Directions for this task:
What lines of the material below include the string "Knowledge"? Copy all of them.

Extracted material:
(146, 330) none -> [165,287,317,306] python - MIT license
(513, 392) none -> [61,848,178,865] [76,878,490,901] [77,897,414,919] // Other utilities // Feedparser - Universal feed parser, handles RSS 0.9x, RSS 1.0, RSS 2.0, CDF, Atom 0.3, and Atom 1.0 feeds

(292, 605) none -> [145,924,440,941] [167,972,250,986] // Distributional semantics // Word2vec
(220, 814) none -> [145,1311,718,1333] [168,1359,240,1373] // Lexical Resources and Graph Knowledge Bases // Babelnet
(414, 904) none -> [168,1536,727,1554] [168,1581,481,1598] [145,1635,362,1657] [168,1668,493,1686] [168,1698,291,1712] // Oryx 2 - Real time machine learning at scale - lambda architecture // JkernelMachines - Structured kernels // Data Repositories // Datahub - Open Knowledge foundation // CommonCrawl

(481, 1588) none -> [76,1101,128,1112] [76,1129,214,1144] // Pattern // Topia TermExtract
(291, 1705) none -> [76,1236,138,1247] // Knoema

Response to this exercise:
(220, 814) none -> [145,1311,718,1333] [168,1359,240,1373] // Lexical Resources and Graph Knowledge Bases // Babelnet
(414, 904) none -> [168,1536,727,1554] [168,1581,481,1598] [145,1635,362,1657] [168,1668,493,1686] [168,1698,291,1712] // Oryx 2 - Real time machine learning at scale - lambda architecture // JkernelMachines - Structured kernels // Data Repositories // Datahub - Open Knowledge foundation // CommonCrawl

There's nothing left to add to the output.